La strage di insetti utili all’agricoltura (come le coccinelle) e degli impollinatori (api, farfalle e sirfidi impollinano circa un terzo delle colture in tutto il mondo) suscita dunque un allarme mondiale. Se tutti gli insetti impollinatori del Regno Unito venissero spazzati via – scrive il Guardian – nel Regno Unito si verificherebbe un calo della produzione vegetale che costerebbe all’economia nazionale anche 440 milioni di sterline l’anno, pari a circa il 13% del reddito agricolo del Regno Unito.

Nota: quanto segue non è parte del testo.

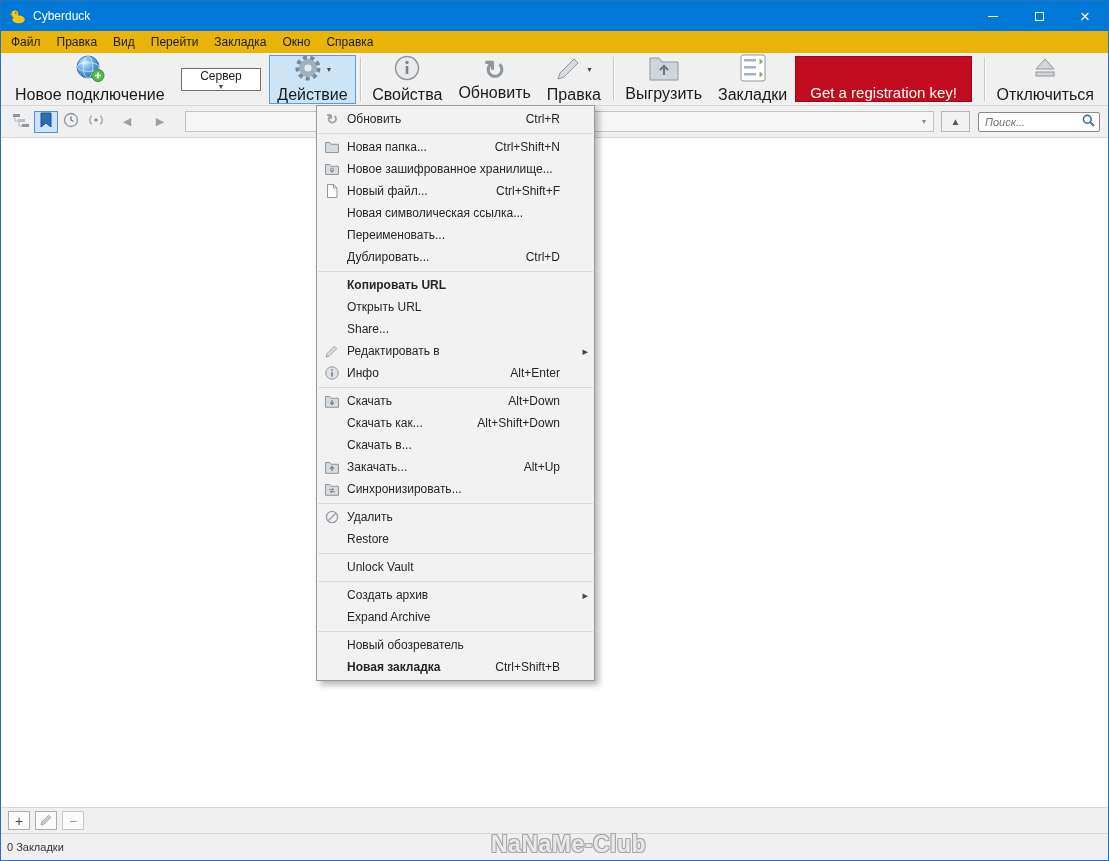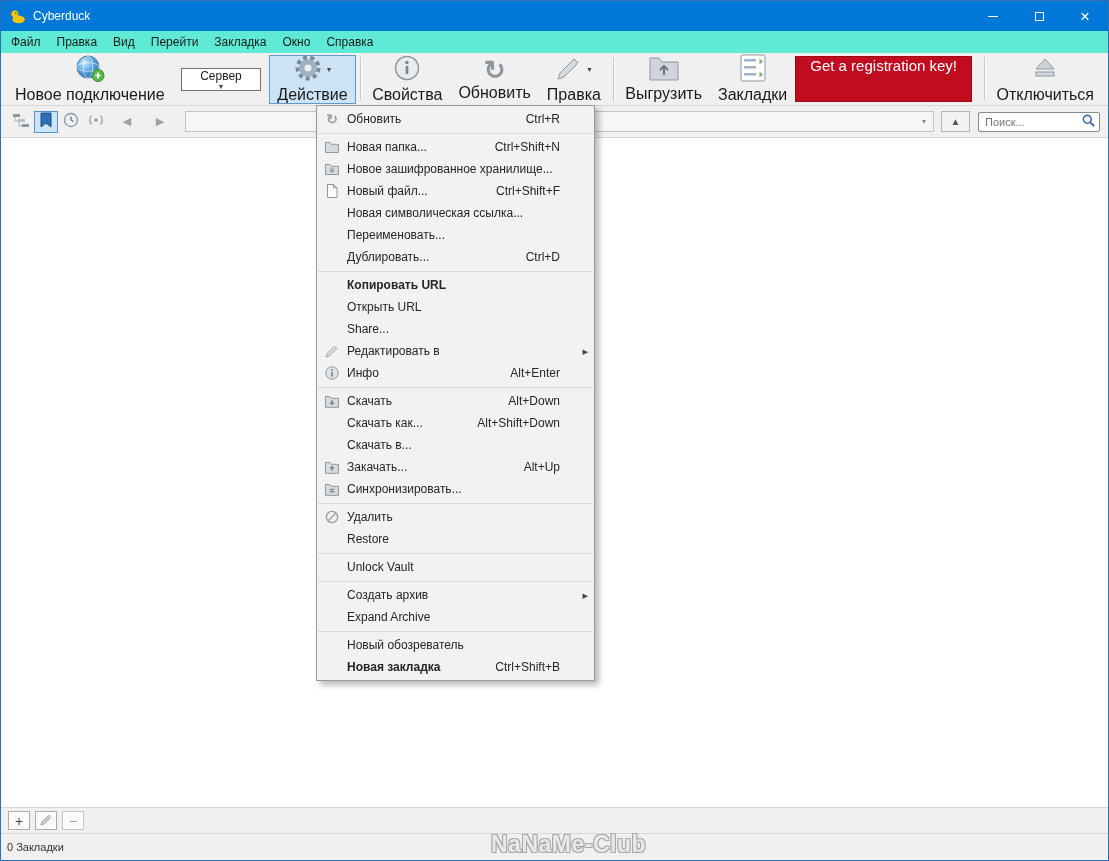--- a/index.html
+++ b/index.html
@@ -19,7 +19,7 @@
   .close-glyph { font-size:17px; line-height:1; }
 
   
-  .menubar { flex:0 0 22px; background:#5eead4; display:flex; align-items:center; padding-left:2px; }
+  .menubar { flex:0 0 22px; background:#eab308; display:flex; align-items:center; padding-left:2px; }
   .mb-item { padding:3px 8px; }
 
   

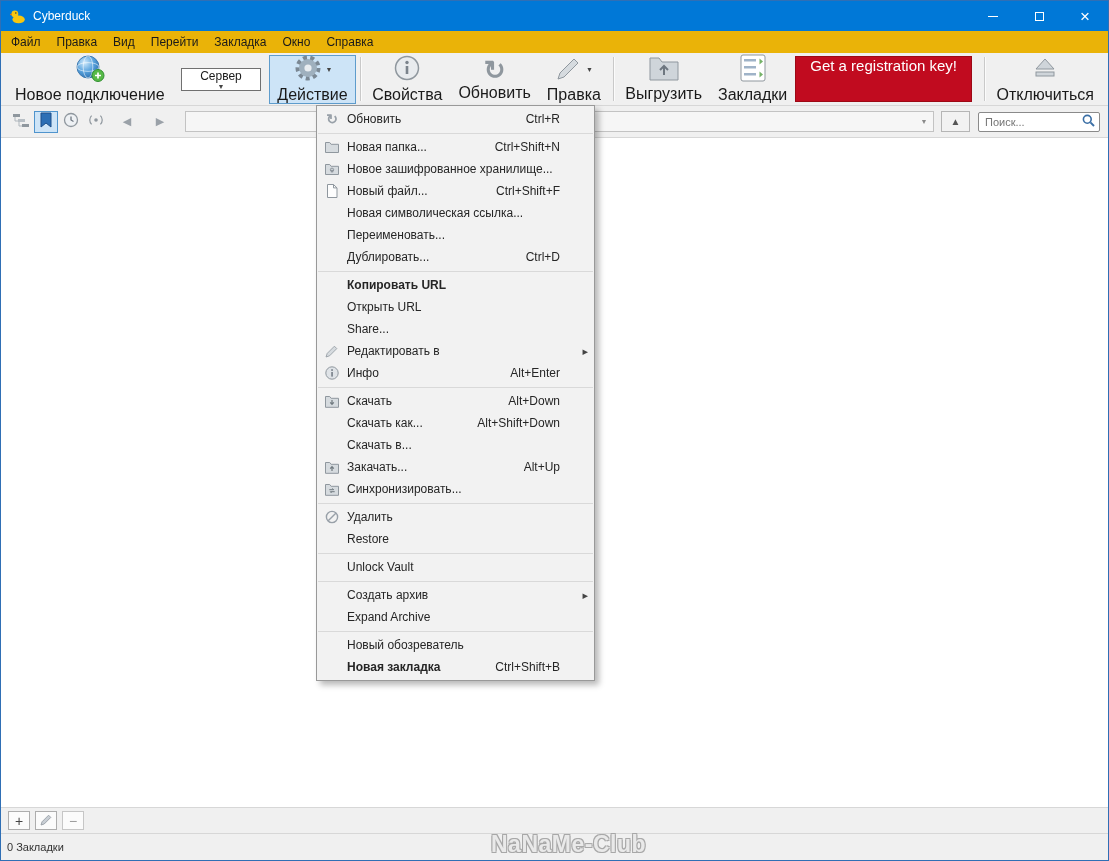--- a/index.html
+++ b/index.html
@@ -34,7 +34,7 @@
   .combo-arrow { width:18px; height:100%; display:flex; align-items:center; justify-content:center; font-size:7px; color:#444; }
   .dd-arrow { font-size:7px; color:#444; align-self:center; }
   .glyph-ico { font-size:26px; line-height:1; color:#8f979e; font-weight:bold; }
-  .reg-btn { margin-left:auto; background:#c10b1f; border:1px solid #9d0915; color:#fff; height:46px; padding:0 14px; display:flex; align-items:flex-start; font-size:15px; margin-right:8px; white-space:nowrap; }
+  .reg-btn { margin-left:auto; background:#c10b1f; border:1px solid #9d0915; color:#fff; height:46px; padding:0 14px; display:flex; align-items:flex-end; font-size:15px; margin-right:8px; white-space:nowrap; }
   .toolbar-spacer { flex:1; }
 
   

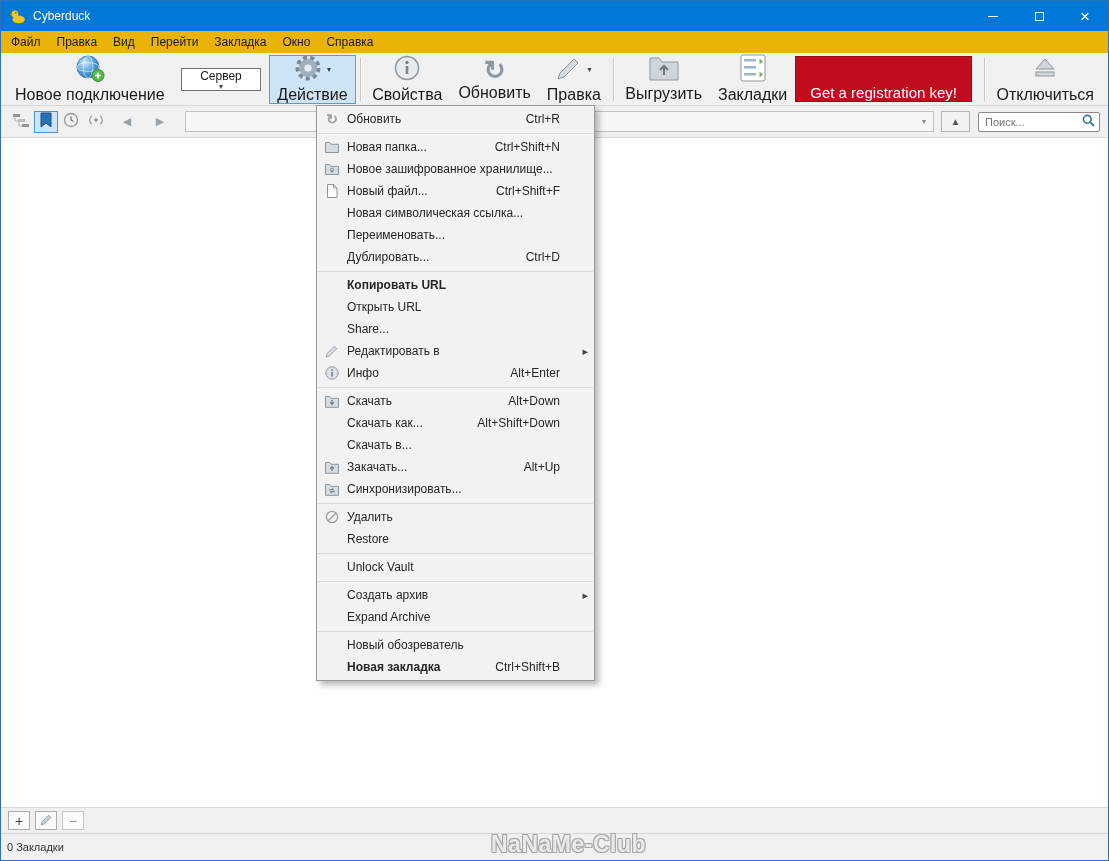--- a/index.html
+++ b/index.html
@@ -46,7 +46,7 @@
   .path-combo .combo-arrow { color:#8a8a8a; }
   .up-btn { width:29px; height:21px; border:1px solid #b5b5b5; background:#f2f2f2; display:flex; align-items:center; justify-content:center; color:#555; font-size:10px; }
   .search-box { width:122px; height:20px; background:#fff; border:1px solid #8a8a8a; border-radius:2px; display:flex; align-items:center; padding:0 4px 0 6px; margin-left:8px; }
-  .search-box input { border:none; outline:none; flex:1; width:80px; font-size:11px; font-family:"Liberation Sans", sans-serif; color:#555; background:transparent; }
+  .search-box input { border:none; outline:none; flex:1; width:80px; font-style:italic; font-size:11px; font-family:"Liberation Sans", sans-serif; color:#555; background:transparent; }
 
   
   .browser { flex:1; background:#fff; }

Il crollo della popolazione di api e di bombi, dunque, non è un segnale da prendere sotto gamba: in Inghilterra, per studiare il fenomeno, è stato inaugurato un programma finanziato con dieci milioni di sterline. Ma anche a livello mondiale sono molti gli scienziati che tentano di scongiurare questa gravissima minaccia per le colture: si stima che un terzo di tutto quello che mangiamo dipenda dall’impollinazione delle api. In ballo ci sono le nostre risorse alimentari e una montagna di soldi della produzione agricola globale.
Insomma, anche dalle piccole api e dai bombi dipende l’esistenza del pianeta. Serve a qualcosa ricordare la profezia attribuita ad Albert Einstein, secondo la quale nel momento in cui dovessero estinguersi le api all’umanità non resterebbero che pochi anni di vita? Servono altri segnali come questi, giganteschi? Agli insetti impollinatori è legata una catena alimentare di importanza vitale, che arriva fino a noi e sostiene anche uccelli selvatici e molti altri animali. La stiamo spezzando.